Step 1: Identify Meeting Details
Gather the basics before researching:
- Who is attending? Names and roles. Check calendar events if a Calendar MCP is available.
- What is the topic? If unclear, infer from the invite title, recent project context, or ask.
- What is the format? 1:1 vs group, decision meeting vs status update, internal vs external.
- What does the user want from this meeting? A decision? Alignment? Information? Approval? This shapes the agenda structure.

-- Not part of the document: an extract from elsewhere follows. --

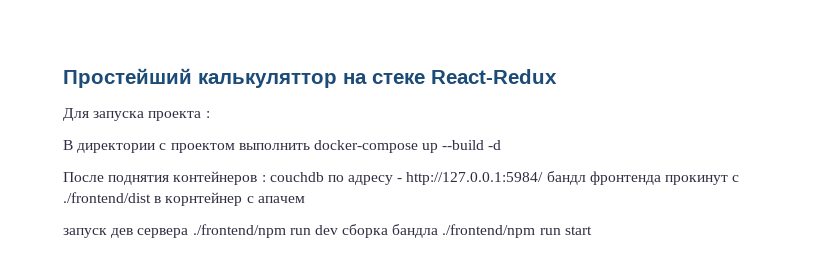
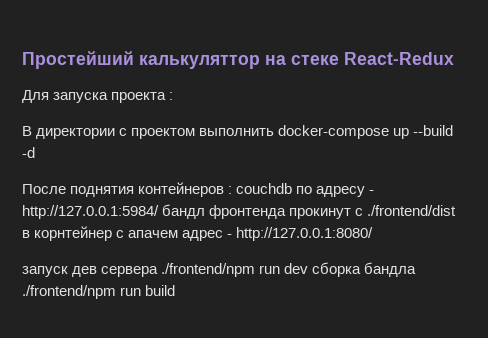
(305, 199) none -> [182,227,374,241] адрес - http://127.0.0.1:8080/
[564,226,592,235] start -> [145,285,176,296] build

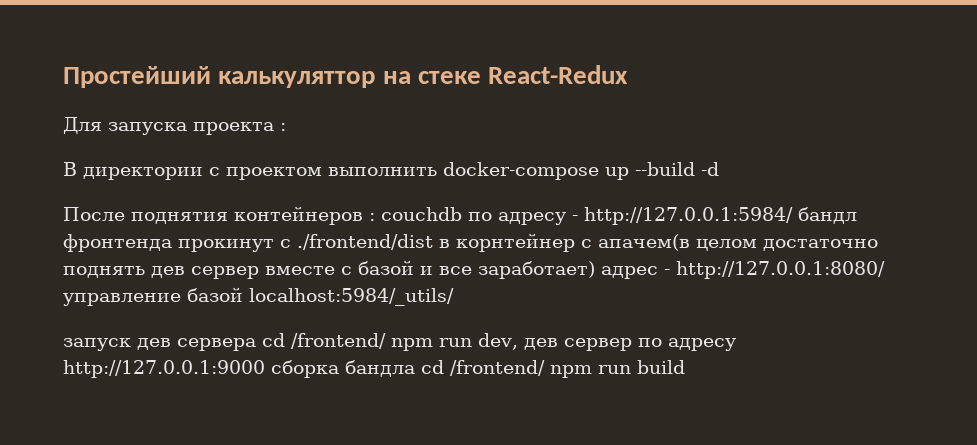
[128,230,179,238] апачем -> [598,234,878,251] [63,260,595,279] апачем(в целом достаточно поднять дев сервер вместе с базой и все заработает)
(374, 234) none -> [63,287,454,306] управление базой localhost:5984/_utils/
[161,262,417,277] [22,285,116,299] ./frontend/npm run dev сборка бандла ./frontend/npm -> [262,333,736,351] [63,360,592,378] cd /frontend/ npm run dev, дев сервер по адресу http://127.0.0.1:9000 сборка бандла cd /frontend/ npm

Step 2: Gather Attendee Context
For each key attendee, pull recent context from connected tools:
| Source | What to Look For |
|---|---|
| Chat history (Slack, Teams) | Recent conversations with or about this person. Open threads, unanswered questions, pending requests. |
| Issue tracker (Jira, Linear) | Tickets they own or are blocked on. Shared projects. |
| Recent exchanges, especially unresolved items. | |
| Project knowledge files | Their role, relationship, past interactions. Stakeholder notes if they exist. |
Focus on: What have they been working on? What do they care about? What's their likely agenda coming into this meeting?
Step 3: Pull Topic Context
Based on the meeting topic, gather supporting material:
- Project status: Current state from knowledge files, recent commits, ticket boards
- Data points: Relevant metrics or query results from databases or analytics tools
- Documents: Related PRDs, design docs, roadmap pages, decision records
- Recent discussions: Slack/Teams threads where this topic was debated
- Blockers: Anything stuck that might come up
Pull specific data, not vague summaries. "Acceptance rate is 31% higher in test group (p=0.03)" is preparation. "Metrics look good" is not.
Step 4: Draft Agenda
Structure the agenda based on meeting type:
Decision meeting:
Context: [2-3 sentences on why we're here]
1. [Decision needed] - [supporting data point]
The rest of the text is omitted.